# [Exercise instructions]
Should any entry hold a picture, omit that picture and copy the rest of the entry exactly.
————————
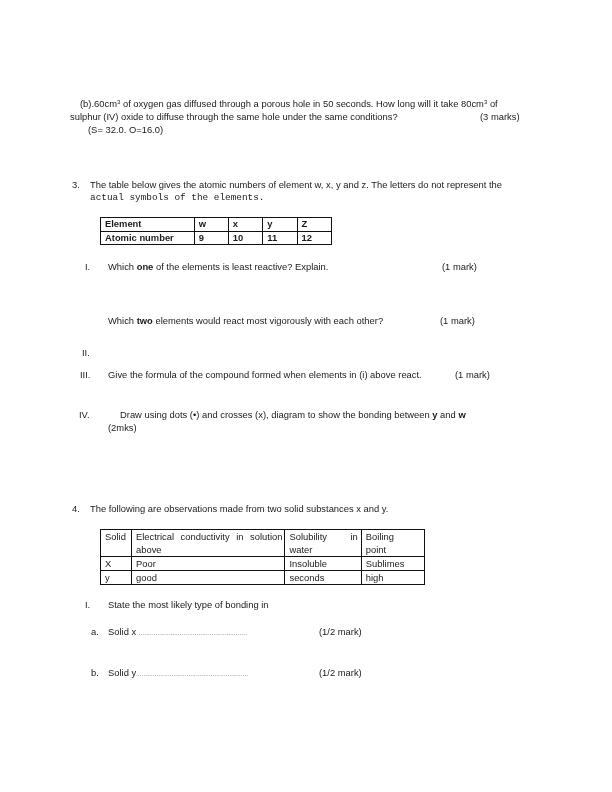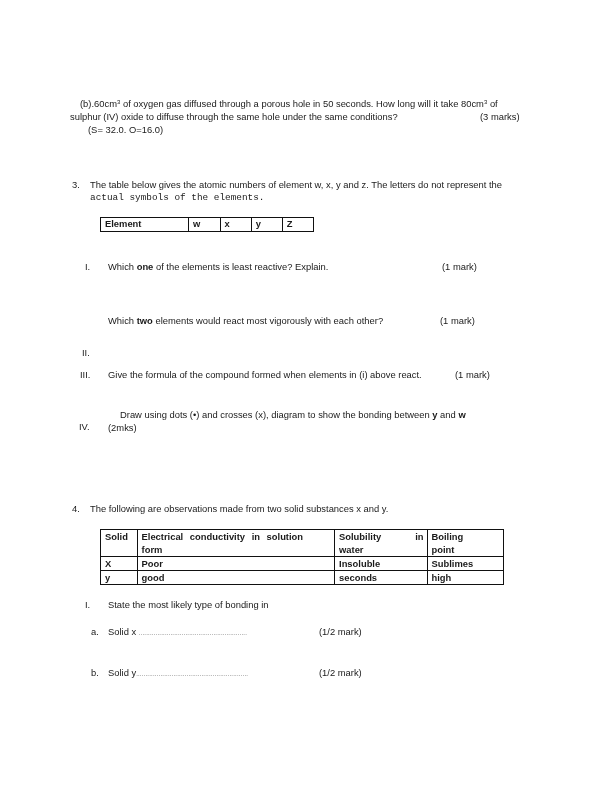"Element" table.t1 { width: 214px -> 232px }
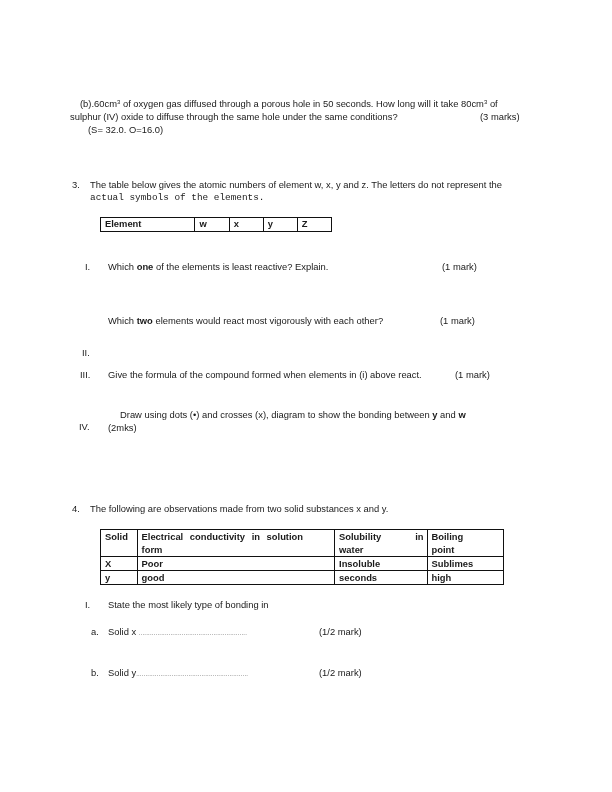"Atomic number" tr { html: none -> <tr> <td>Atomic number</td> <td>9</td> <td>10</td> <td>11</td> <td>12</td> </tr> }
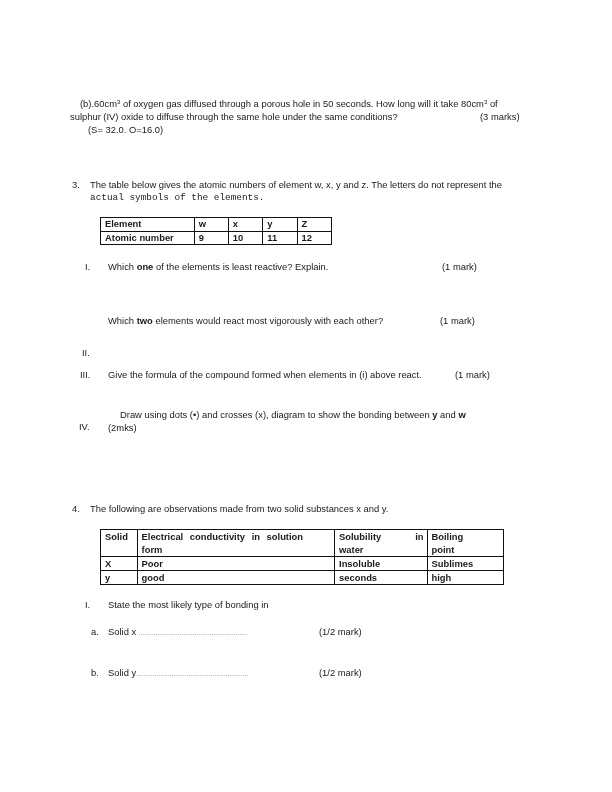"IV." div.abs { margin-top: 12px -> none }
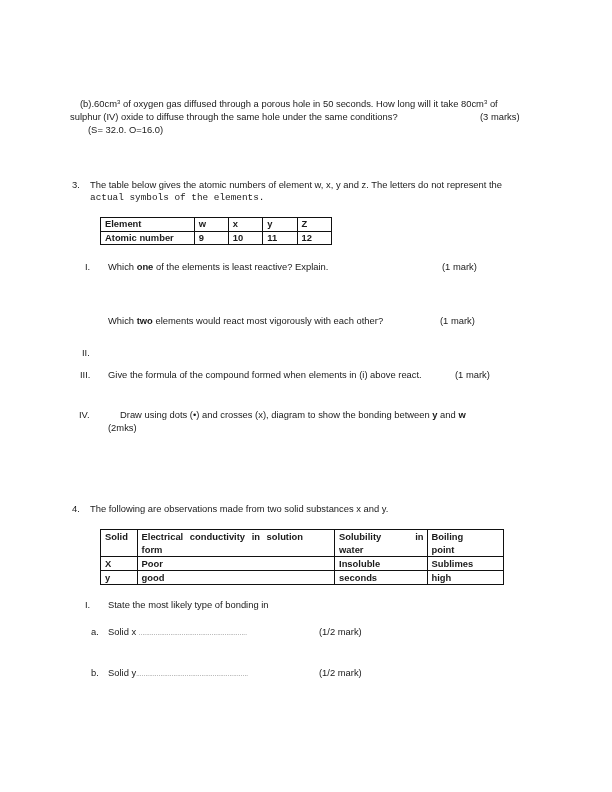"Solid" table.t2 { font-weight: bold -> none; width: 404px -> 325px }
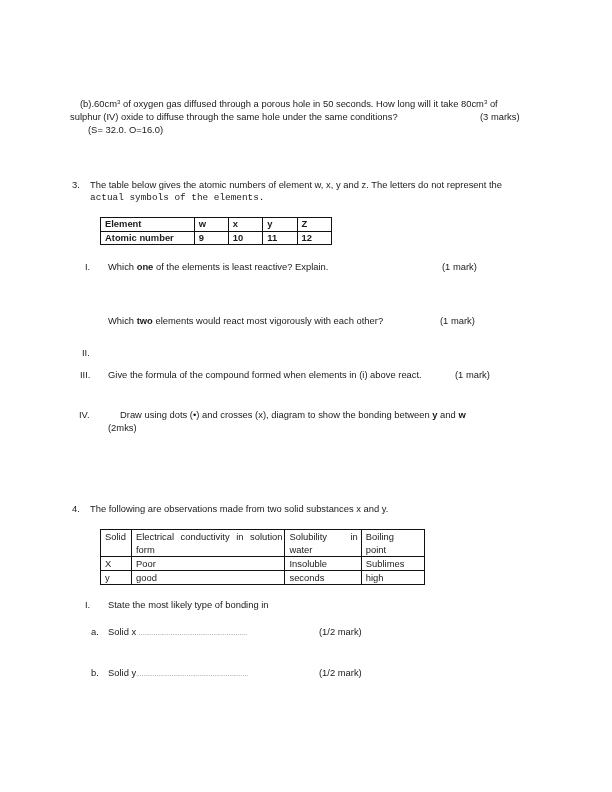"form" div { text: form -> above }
————————
# [Written reply]
"Element" table.t1 { width: 214px -> 232px }
"Atomic number" tr { html: none -> <tr> <td>Atomic number</td> <td>9</td> <td>10</td> <td>11</td> <td>12</td> </tr> }
"IV." div.abs { margin-top: 12px -> none }
"Solid" table.t2 { font-weight: bold -> none; width: 404px -> 325px }
"form" div { text: form -> above }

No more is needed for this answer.